In this study, a 22 G needle was used for tissue acquisition in the majority of cases (77.7 %) with the second most frequently used needle being 25 G (20.2 %). This is in concordance with current practices where a 22 G needle is preferred amongst endosonographers for the sampling of pancreatic masses [33]. There is however, a trend towards increasing use of the 25 G needle for FNA which has been supported by a large meta-analysis showing increased sensitivity and comparable specificity of the 25 G needle in diagnosing malignancy in the pancreas [33] [38] [39].
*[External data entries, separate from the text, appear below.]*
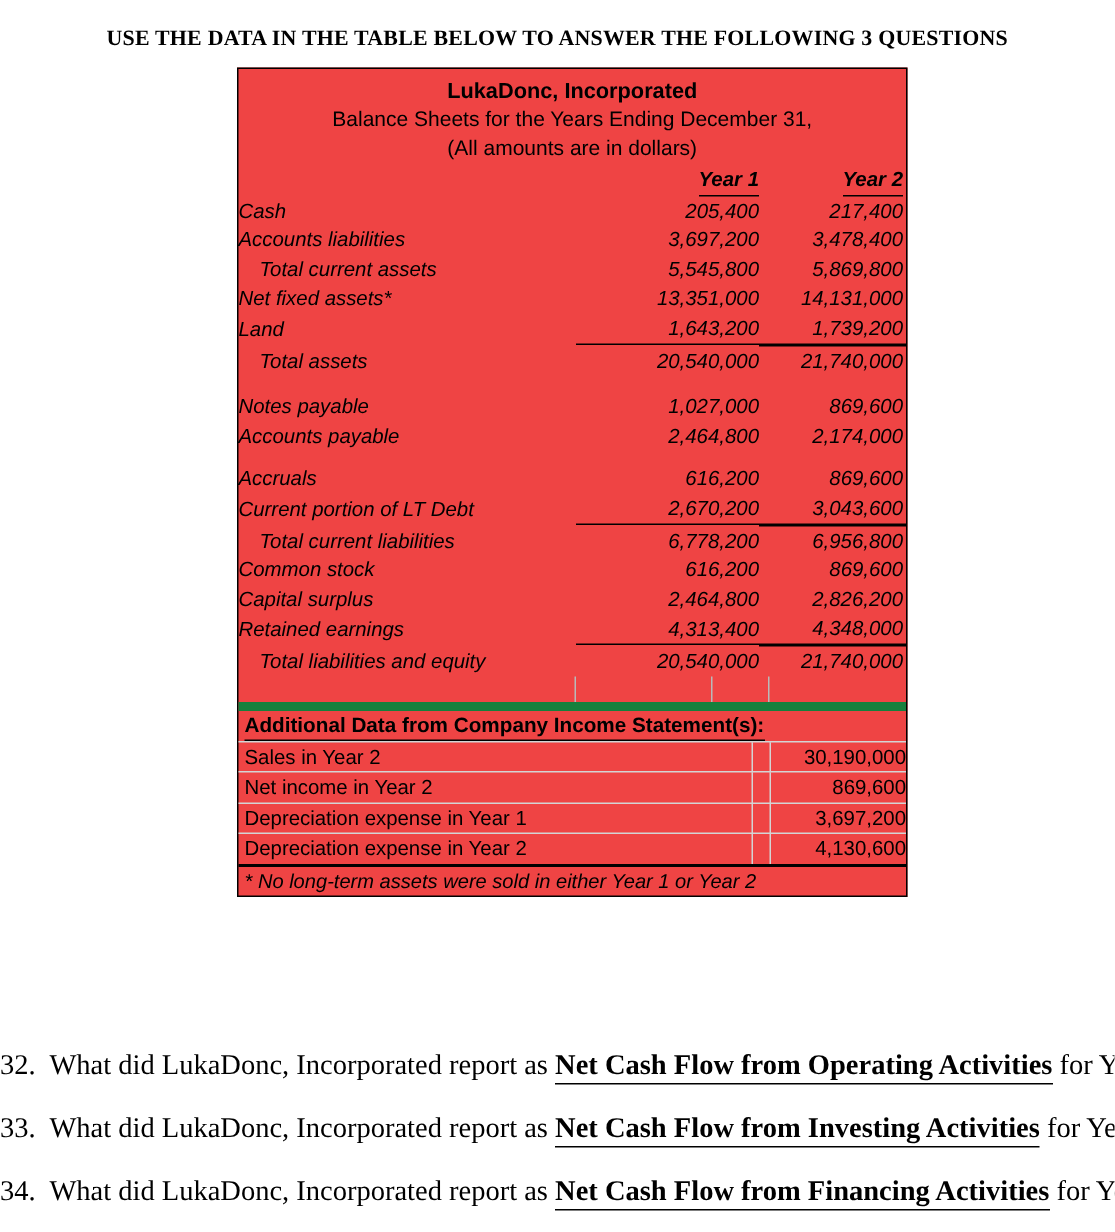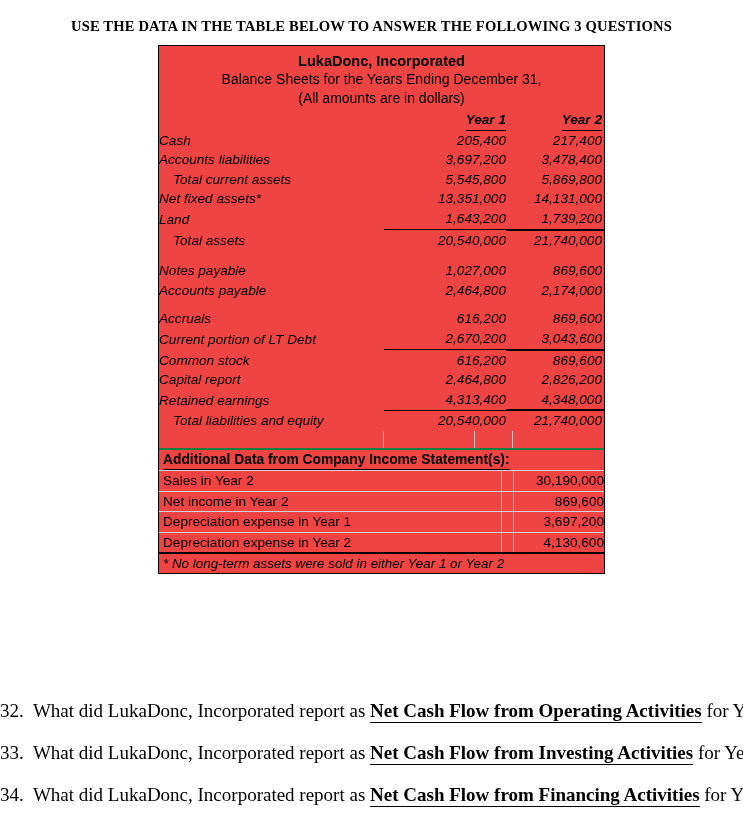--- a/index.html
+++ b/index.html
@@ -122,21 +122,21 @@
     width: 1px;
     height: 17px;
     background: #b9b9b9;
   }
   .tick.t1 { left: 224px; }
   .tick.t2 { left: 315px; }
   .tick.t3 { left: 353px; }
 
   
   .addl {
-    border-top: 2px solid #15803d;
+    border-top: 6px solid #15803d;
   }
   table.add {
     width: 100%;
     border-collapse: collapse;
     font-size: 13.6px;
     table-layout: fixed;
   }
   table.add td {
     padding: 0 0 0 4px;
     line-height: 19.4px;
@@ -273,26 +273,31 @@
         <td class="lbl">Accruals</td>
         <td class="num">616,200</td>
         <td class="num y2">869,600</td>
       </tr>
       <tr>
         <td class="lbl">Current portion of LT Debt</td>
         <td class="num rule-thin">2,670,200</td>
         <td class="num y2 rule-thick">3,043,600</td>
       </tr>
       <tr>
+        <td class="lbl ind">Total current liabilities</td>
+        <td class="num">6,778,200</td>
+        <td class="num y2">6,956,800</td>
+      </tr>
+      <tr>
         <td class="lbl">Common stock</td>
         <td class="num">616,200</td>
         <td class="num y2">869,600</td>
       </tr>
       <tr>
-        <td class="lbl">Capital report</td>
+        <td class="lbl">Capital surplus</td>
         <td class="num">2,464,800</td>
         <td class="num y2">2,826,200</td>
       </tr>
       <tr>
         <td class="lbl">Retained earnings</td>
         <td class="num rule-thin">4,313,400</td>
         <td class="num y2 rule-thick">4,348,000</td>
       </tr>
       <tr>
         <td class="lbl ind">Total liabilities and equity</td>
At the present time, data on interobserver agreement of EUS-FNA samples of pancreatic lesions remain scant. In a recent study by Larghi et al. [15], EUS-guided fine needle biopsy samples from patients who had undergone surgical resection of pancreatic adenocarcinoma were evaluated by four experienced pathologists for tumor grade. The total interobserver agreement among the pathologists was found to be fair (κ = 0.27; 95 %CI 0.14 – 0.38) in that study with kappa values for tumor grade ranging from 0.09 to 0.41. Interobserver agreement for the Ki-67 labeling index in pancreatic neuroendocrine tumors has also been evaluated in a study by Weyand et al. [14]. EUS-FNA samples and their corresponding surgically resected specimens were assessed for tumor grade using the WHO grading system. Very good interobserver agreement was found between the two cytopathologists evaluating both EUS-FNA samples and surgical specimens. Comparison of tumor grade obtained from surgical specimens with that from EUS-FNA samples, however, revealed discrepancies in tumor grading with cytology found to more likely underestimate the tumor grade. Moreover, in an earlier study by Larghi et al. [40], preoperative EUS-FNA sampling of pancreatic neuroendocrine tumors was found to be safe and highly accurate in diagnosing pancreatic neuroendocrine tumors and determining Ki-67 proliferation indices. That study, however, was limited by a small sample size with only 12 patients eventually undergoing surgery [40].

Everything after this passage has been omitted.